§ **Provided records**:
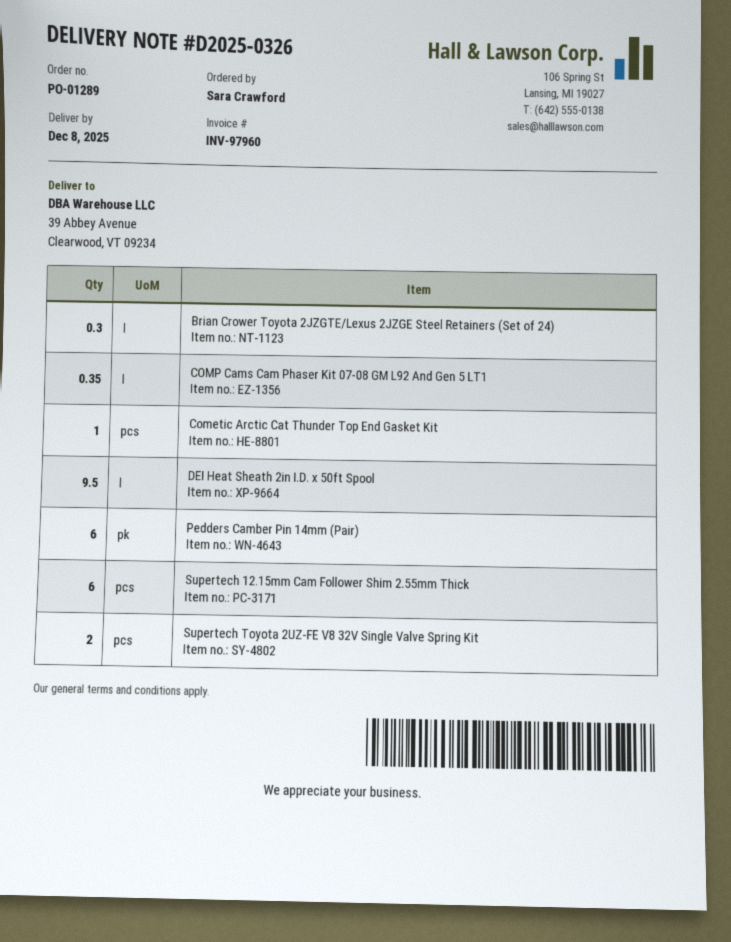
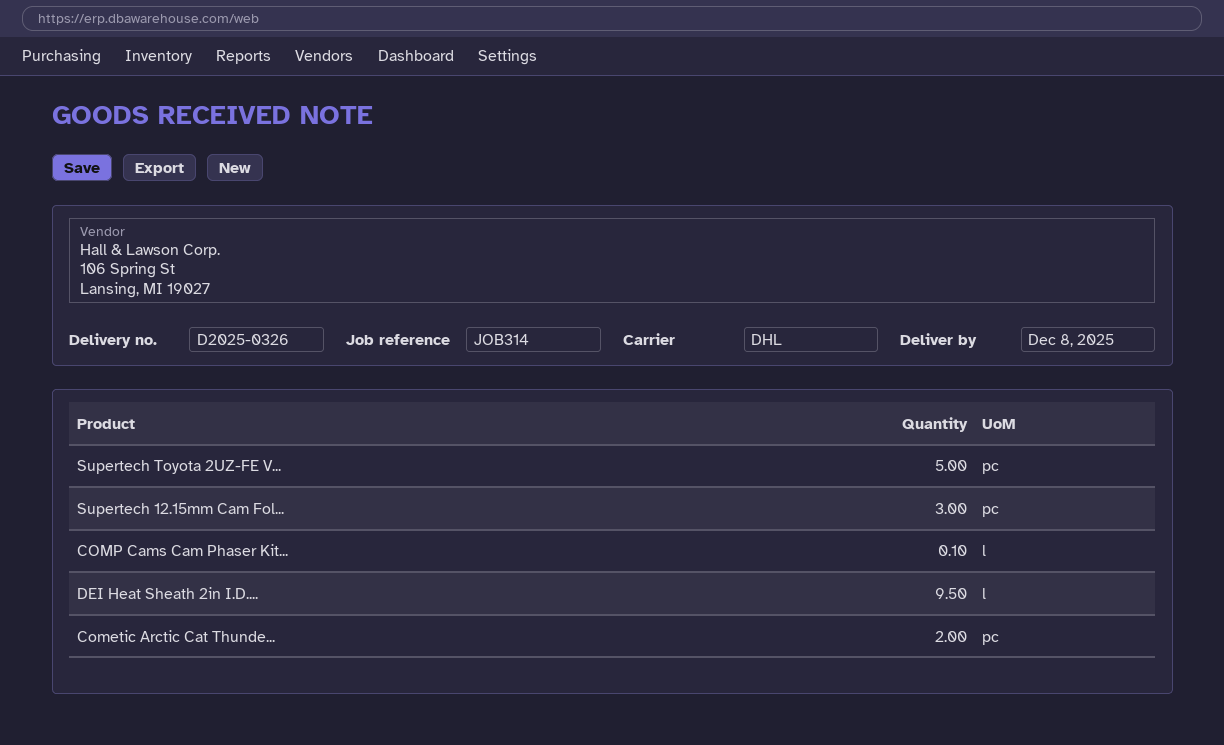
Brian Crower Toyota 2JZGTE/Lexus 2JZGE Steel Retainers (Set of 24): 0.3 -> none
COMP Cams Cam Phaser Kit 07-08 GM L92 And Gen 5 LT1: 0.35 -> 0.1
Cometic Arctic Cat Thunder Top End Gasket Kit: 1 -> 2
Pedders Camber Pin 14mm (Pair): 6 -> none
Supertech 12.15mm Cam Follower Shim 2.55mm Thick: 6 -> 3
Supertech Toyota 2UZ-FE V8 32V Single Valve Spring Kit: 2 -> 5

--

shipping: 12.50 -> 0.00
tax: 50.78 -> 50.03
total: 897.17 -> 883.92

...

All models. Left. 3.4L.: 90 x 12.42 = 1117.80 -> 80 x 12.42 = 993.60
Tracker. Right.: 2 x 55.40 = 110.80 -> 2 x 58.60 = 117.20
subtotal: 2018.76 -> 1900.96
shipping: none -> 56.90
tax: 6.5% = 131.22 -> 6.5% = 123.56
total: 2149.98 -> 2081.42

§ **Try it**: Please copy, exactly and with nothing else, the lines above beginning at the line that has "Tracker. Right.: 2" and ending with the line that has "total: 2149.98 -> 2081.42".

§ **Task output**:
Tracker. Right.: 2 x 55.40 = 110.80 -> 2 x 58.60 = 117.20
subtotal: 2018.76 -> 1900.96
shipping: none -> 56.90
tax: 6.5% = 131.22 -> 6.5% = 123.56
total: 2149.98 -> 2081.42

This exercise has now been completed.